You feel that tingling in your mind? That feeling that you forgotten something, yet this sense of nostalgia tingles inside you and never goes away? That is the feeling of games from your past, games that are now obscure from the public eye. Some are herald classics, others are better left in the landfill, but while they are no longer in the public eye, they still live on in some way. Each week, I plan on embracing that nostalgia, so to speak, and review one of these forgotten games in a series I like to call “From The Well.” This week, we look at Shogun: Total War.
Real time Strategists have always looked for the next great battle for them to partake in. Be it the fields of Azaroth, or the Tiberium laced plains, all the great RTS’s have a sense of fun and excitement that gives them a life of their own. But one thing has usually been absent from this, and that is the historical RTS. Oh, you had Age of Empires, Rise of Nations, and what not to contend with, but they sort of bastardized the history aspects to cater to the more fantastical elements at time. Not the Total War Series, though.
The entire PC Total War Series takes us from Ancient Rome, to the Medieval Period, and in this first incarnation, Feudal Japan, in historically accurate settings and battles. There is no magic to be cast, no Tiberium to mine, not even secret level 50 elves you can recruit. All you have is your controlled lands, your taxes, and a standing army.
Shogun was unique primarily due to the entire system set up in the game. Most of the preparation is a turn based strategy game over a map of Feudal Japan during the Sengoku Jiadi, or the warring age of Japan. A Daimyo, or general, from a specific clan controls each province, and your job is to rise above the rest and take control of Japan using strategy, diplomacy, and brute force if necessary.
Since the game has turn based elements, it can go at a snails pace. Moving your armies from province to the battlefield takes preparation, especially since numbers and troop types are important in your success. You can also spy on the enemy using Shinobi, send an ambassador to negotiate peace, trade with the Dutch settlers if you own a port, even send a Ninja out to, in some truly cool cutscenes, kill or be killed in an assassination attempt on the enemy Daimyo.

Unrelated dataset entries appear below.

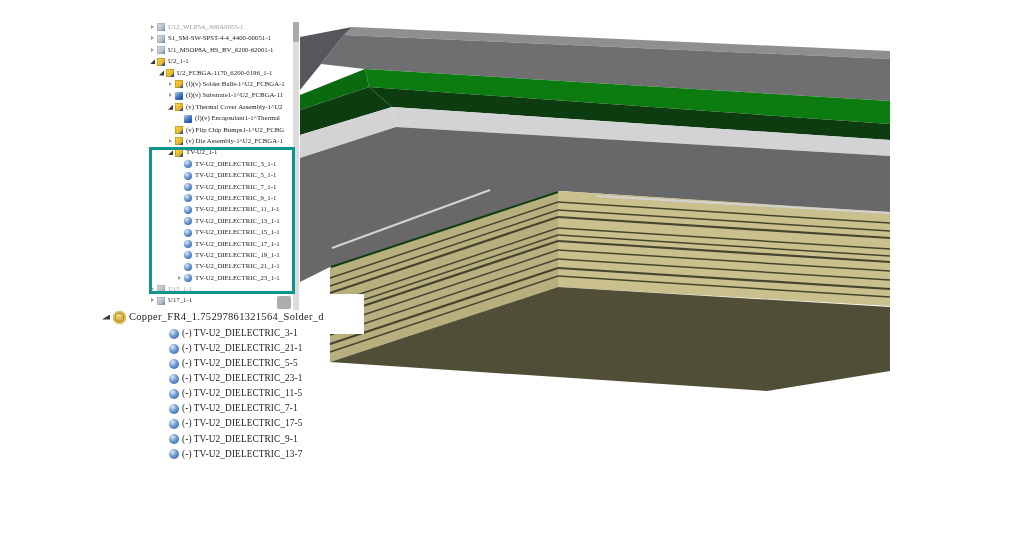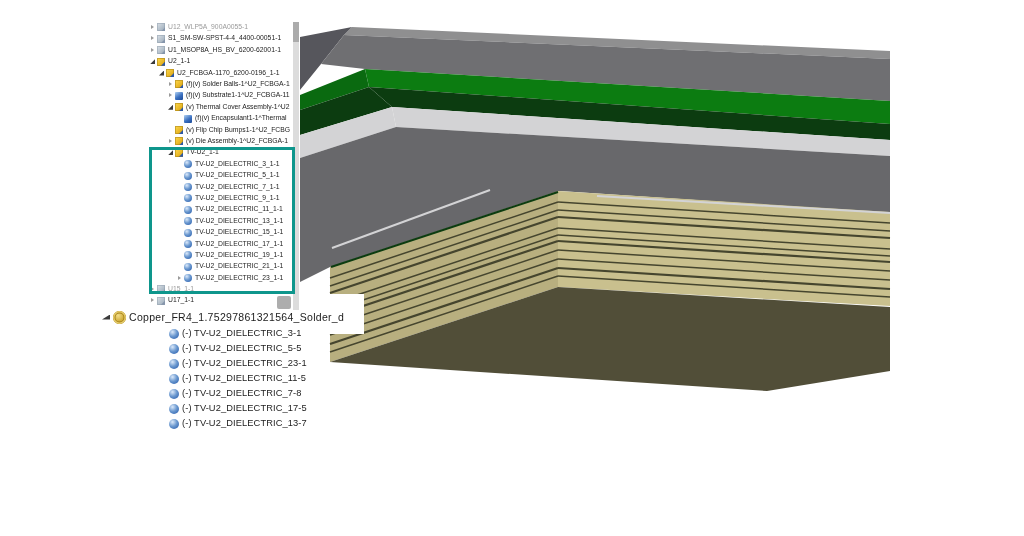"Copper_FR4_1.75297861321564_Solder_d" #stage { font-family: Liberation Sans, sans-serif -> Liberation Serif, serif }
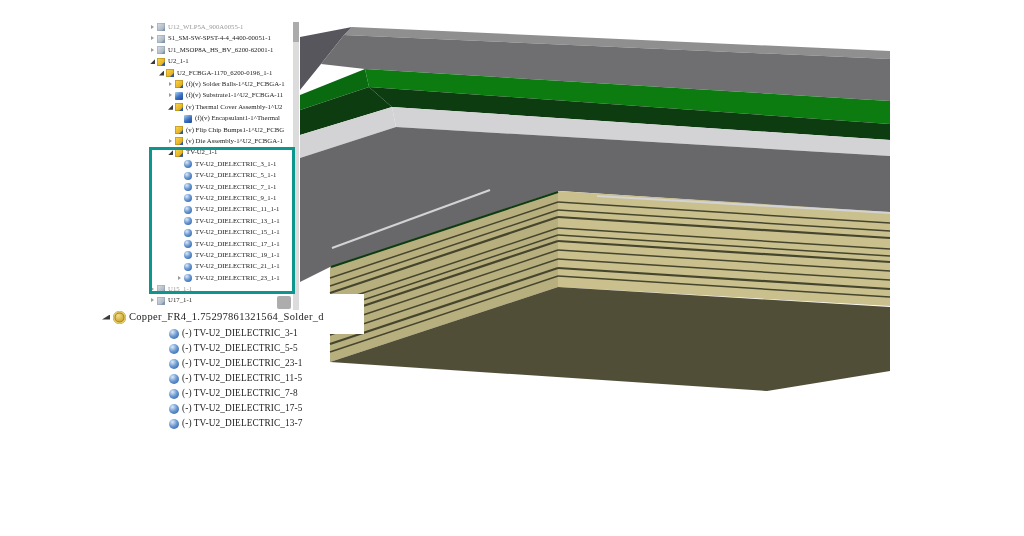"(-) TV-U2_DIELECTRIC_21-1" div.trow { html: none -> <div> <span></span> <span></span> <span>(-) TV-U2_DIELECTRIC_21-1</span> </div> }
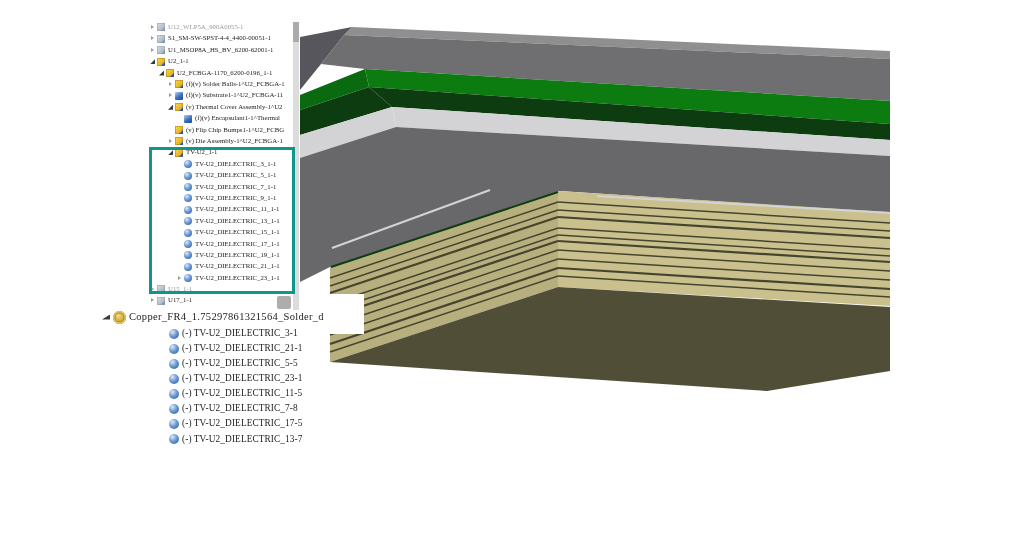"(-) TV-U2_DIELECTRIC_7-8" span.lbl { text: 7-8 -> 7-1 }
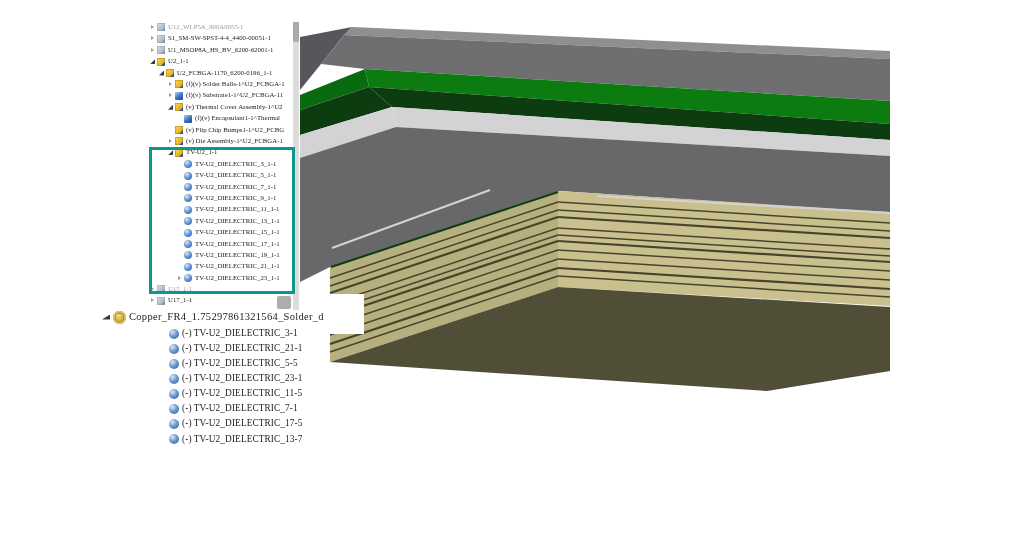"(-) TV-U2_DIELECTRIC_9-1" div.trow { html: none -> <div> <span></span> <span></span> <span>(-) TV-U2_DIELECTRIC_9-1</span> </div> }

This all costs money, however. And to get that money you need to tax what you own. You also need to set up irrigation systems for farmers, ceremonies for the populace, and build respected dojo’s for each of the numerous unit types to even create a disciplined regiment to fight on your behalf. The people will become unruly if you mistreat them, so you need to have prudence and be very cautious as to how you approach a situation, especially if you can’t afford your troops.
While the overall presentation to the turn based sections is fantastic, it’s the battle stages that really shine. Each battle is conducted on a large field almost in real time, with each individual troop being represented and accounted for. That’s right, even Joe peasant in the back of the line is there, and his head can be cut off just as easily as your general’s. The action becomes frantic when in these stages, but even here strategic use of the terrain and your units can win you the day. Each unit has a counterbalance, kind of like a game of rock paper and scissors. Archers can destroy spearmen units, while spearmen can fillet the cavalry, and the cavalry run through the archers. Borrowing the fire emblem technique of complex fighting through a simple mechanic, it avoids the pitfall of having experienced, hardened units overpowering a weaker unit, something that plagues most RTS games. Instead, even the lowliest unit is represented here, and can make the difference between success and defeat.
Graphically though, the game is not the best. While everyone is shown on the field, the animations are primitive and sometimes collide with each other, making it a hilarious affair to see a samurai do a mini jig before he falls to the floor dead. The only differentiating you have at times is the standard bearer, who acts as the unit icon, but when the action is thick, it’s hard to see anything or make any cohesion as to what troops need to be pulled out and who needs to get in. The environments have little detail to them, except when there dotted with the corpses of the fallen samurai, and despite the cool representation of each warrior, it just looks ugly when compared to other RTS games of the day. The game also had a lot of graphical issues, mainly with the interface between sessions. There would be major clipping and slowdown in the options and scenario menu’s, which was really annoying and otherwise, tarnishes the overall look of the game.
Soundwise, the game was passable as well. The period music was pretty cool, and it has some awesome works that make you feel like you’re in an Akira Kurosawa movie. But, with each good piece of music, come the repetitive pieces of music that begin to grate the ears. The sound effects are also very standard and forgettable.
While the multi-player support for Shogun: Total War has ended, the campaigns that can be conducted have not. Shogun: Total War was the first of a new RTS, a historical one that pays attention to details, that rewards smart taxation, and that has you care about every last troop you send into battle, because every man counts, be it dying in the fight, or living to see another one. The amount of detail was staggering, and while the presentation was somewhat lacking, the game ushered in a new RTS champion, one that people still use extensively, especially as they eagerly anticipate the next chapter in the series.